In The Strange Case of Dr Jekyll and Mr Hyde, Stevenson novelises the dual nature of man: its goodness and its evil, although there was nothing in his own existence that justifies the latter. His brilliant output made him too busy to be bad. Forty on the whole wonderful stories, an American wife and her son by an earlier marriage, an Edinburgh mother, and some of the best letters in the English language, a physical restlessness which kept him walking, sailing, and those collapsing lungs which cried for more and more air, kept him amazingly on the go every minute of the day. Thus his evening prayer.

"Prolong our days in peace and honour. Give us health, food, bright weather, and light hearts. . . Let us lie down without fear and awake and arise with exultation. . . Let us not lose the savour of past mercies and past pleasures; but, like the voice of a bird singing in the rain, let grateful memory survive in the hour of darkness."

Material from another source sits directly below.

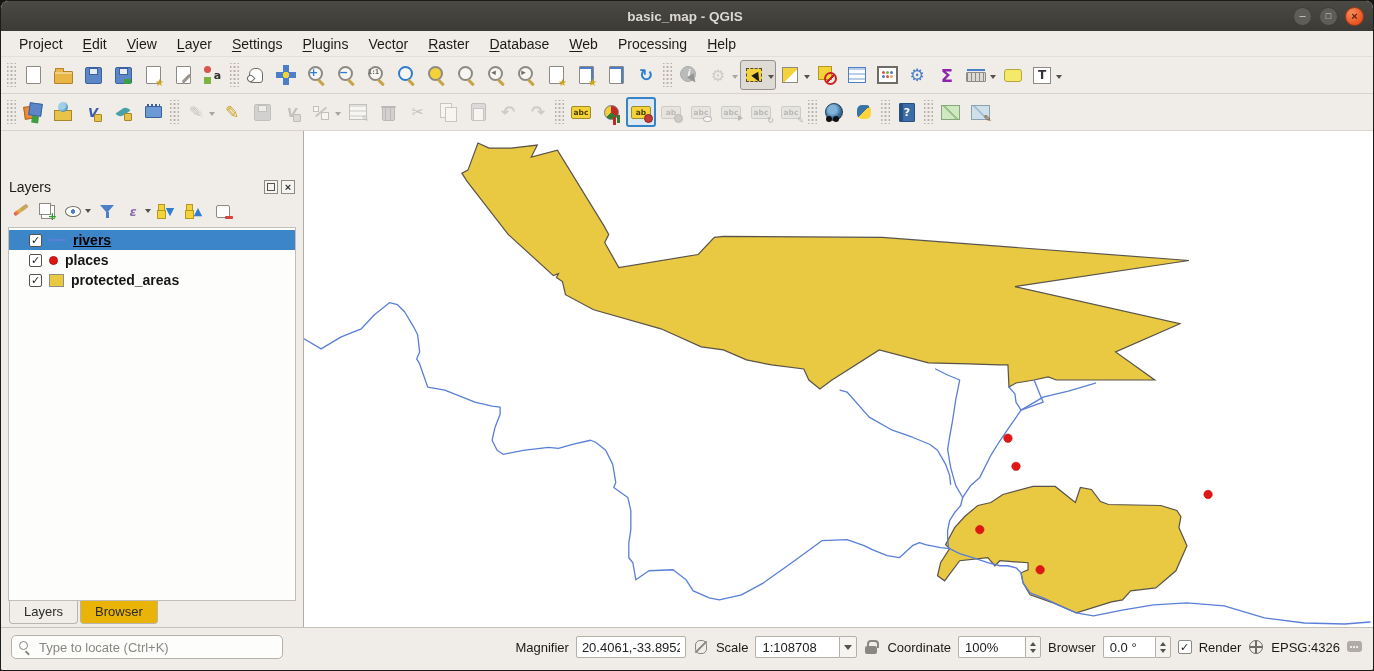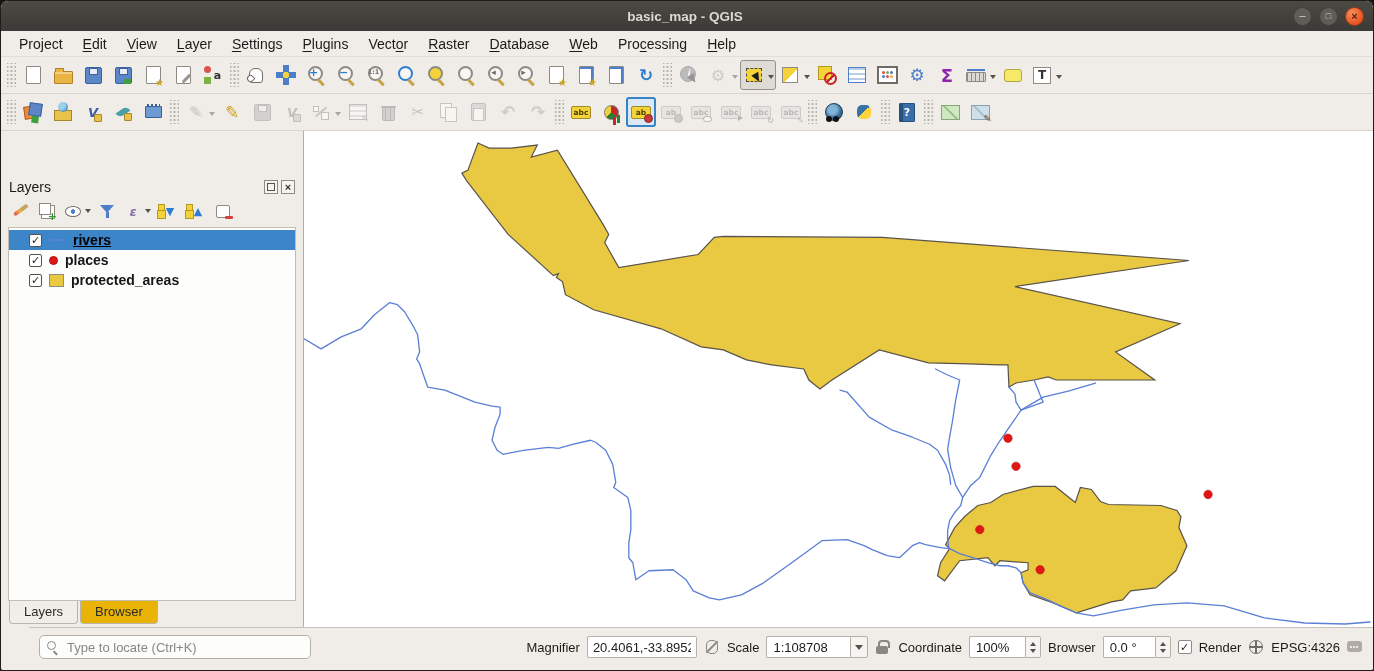"Type to locate (Ctrl+K)" .statusbar { margin-left: 28px -> none }
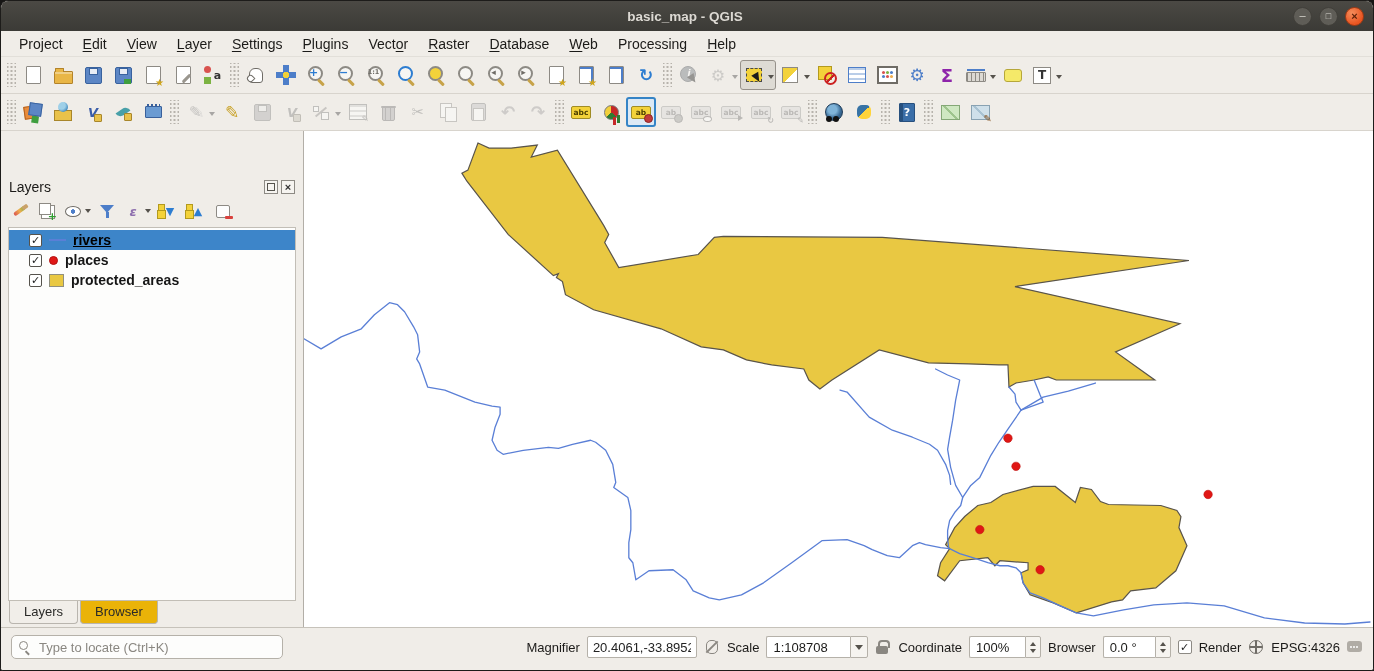"100%" .w-mag { width: 56px -> 67px }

Later on, he asks God to "teach us the lesson of trees and the meaning of fish". When I was a child, I was given his Child's Garden of Verses, with its poem "The Lamplighter", and I can just remember such a person cycling round our small Suffolk town, touching a gas-jet here and there, but leaving a mile of darkness to our house. Stevenson's father built lighthouses - including the Eddystone lighthouse.